Goal of the exercise:
Look through the material below and show every line with the word "flex".

Input for this task:
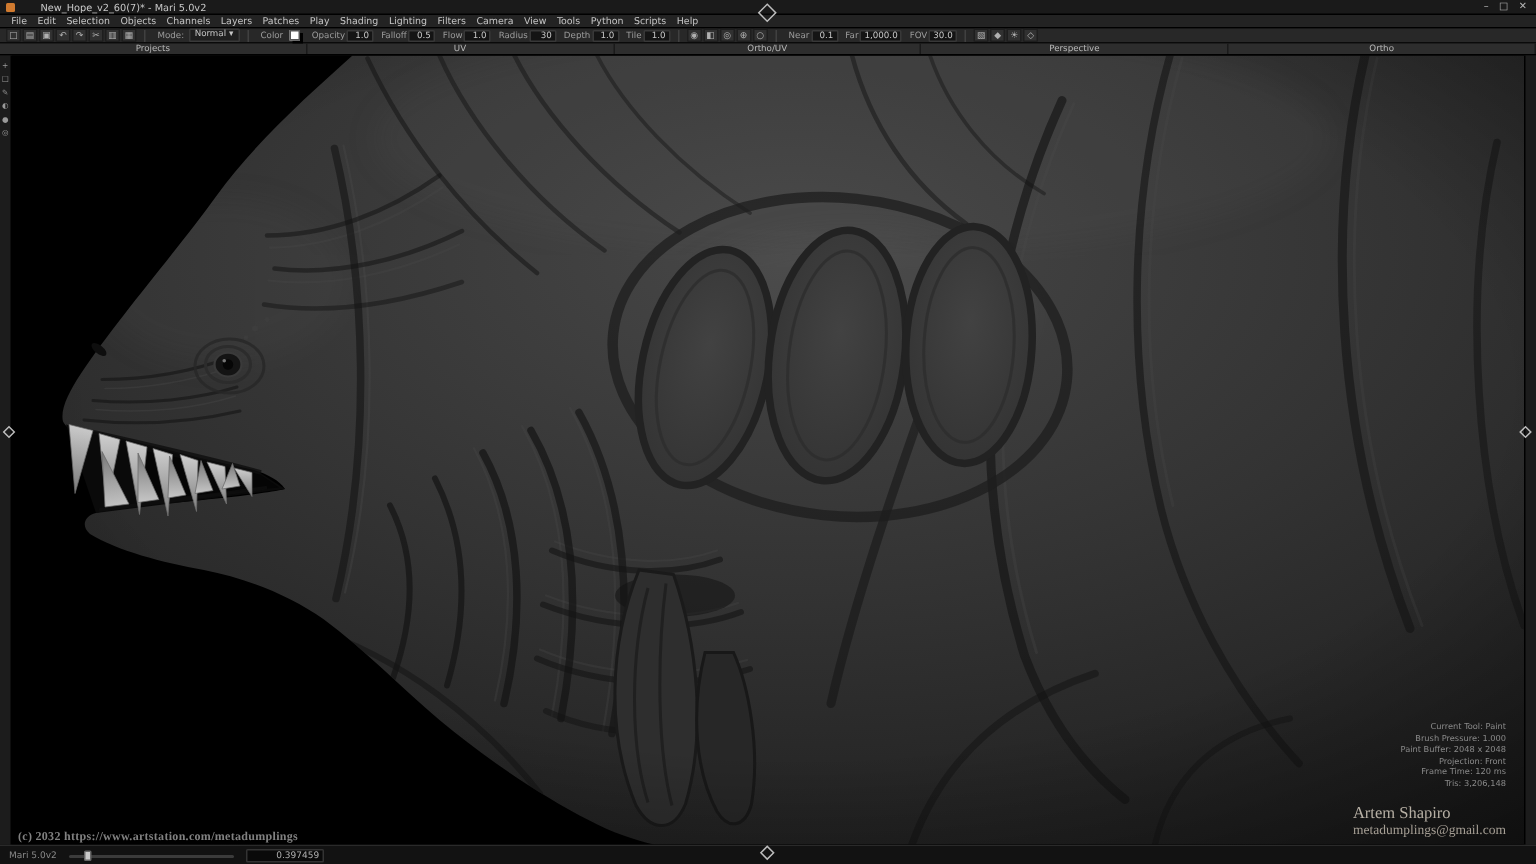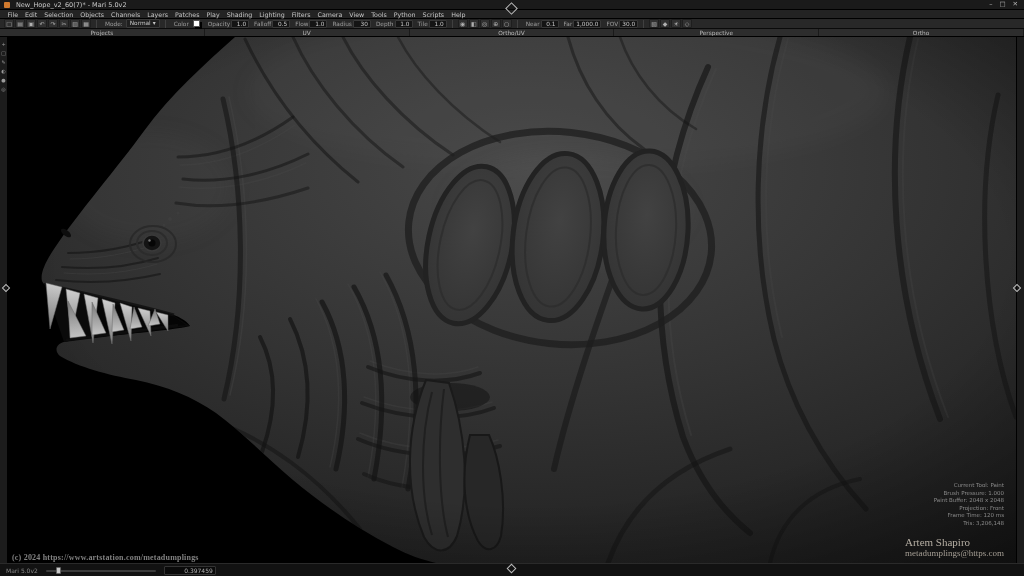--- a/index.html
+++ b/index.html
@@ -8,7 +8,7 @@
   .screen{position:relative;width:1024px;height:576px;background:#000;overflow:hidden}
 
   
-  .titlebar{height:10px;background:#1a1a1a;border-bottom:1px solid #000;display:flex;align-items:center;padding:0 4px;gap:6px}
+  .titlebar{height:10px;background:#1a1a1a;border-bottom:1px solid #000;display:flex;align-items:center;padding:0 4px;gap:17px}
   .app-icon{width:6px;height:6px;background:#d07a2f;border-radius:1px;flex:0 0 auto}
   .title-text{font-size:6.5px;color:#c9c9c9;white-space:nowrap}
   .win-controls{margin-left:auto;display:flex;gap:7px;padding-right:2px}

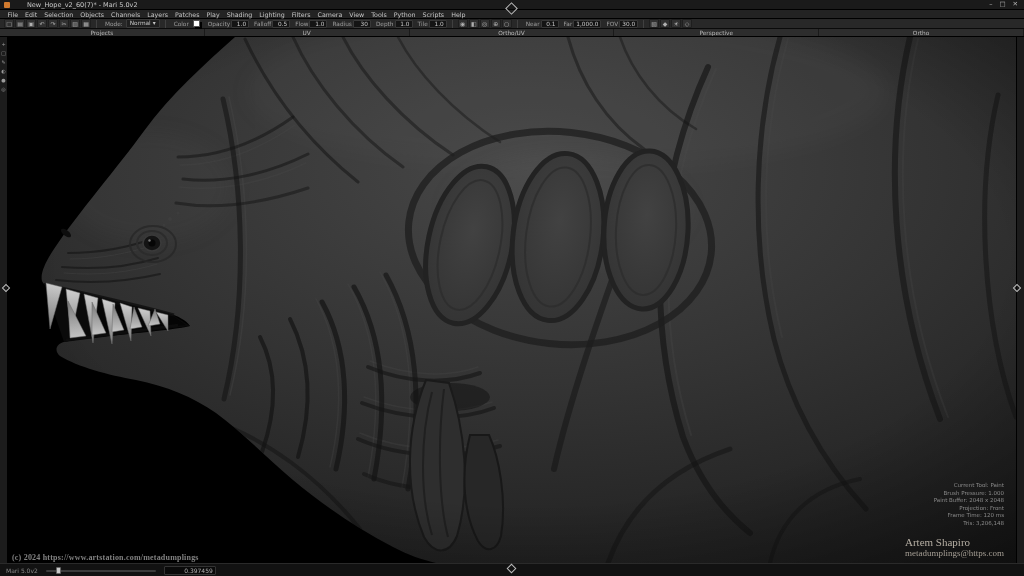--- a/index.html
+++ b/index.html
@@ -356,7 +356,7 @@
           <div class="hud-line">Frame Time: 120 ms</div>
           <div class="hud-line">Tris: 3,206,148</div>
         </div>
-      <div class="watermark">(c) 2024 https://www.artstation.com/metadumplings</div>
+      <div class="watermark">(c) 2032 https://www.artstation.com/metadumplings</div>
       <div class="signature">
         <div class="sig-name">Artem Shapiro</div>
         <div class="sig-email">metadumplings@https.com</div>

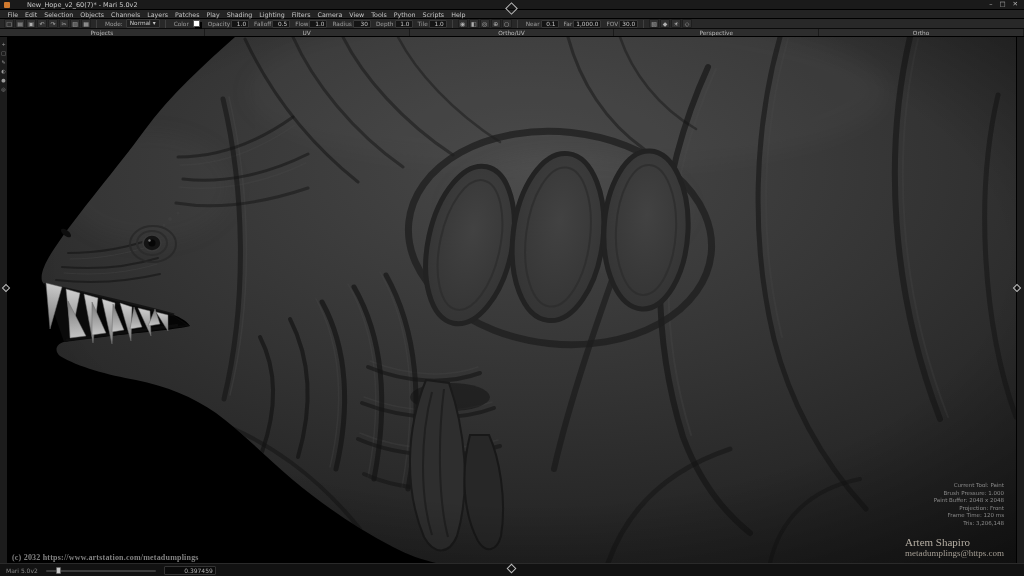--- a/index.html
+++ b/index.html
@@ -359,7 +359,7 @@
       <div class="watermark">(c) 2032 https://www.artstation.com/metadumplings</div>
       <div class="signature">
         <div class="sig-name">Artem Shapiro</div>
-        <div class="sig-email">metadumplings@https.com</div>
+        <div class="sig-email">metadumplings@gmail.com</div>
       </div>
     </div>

Solution below:
-  .titlebar{height:10px;background:#1a1a1a;border-bottom:1px solid #000;display:flex;align-items:center;padding:0 4px;gap:6px}
+  .titlebar{height:10px;background:#1a1a1a;border-bottom:1px solid #000;display:flex;align-items:center;padding:0 4px;gap:17px}
   .app-icon{width:6px;height:6px;background:#d07a2f;border-radius:1px;flex:0 0 auto}
   .win-controls{margin-left:auto;display:flex;gap:7px;padding-right:2px}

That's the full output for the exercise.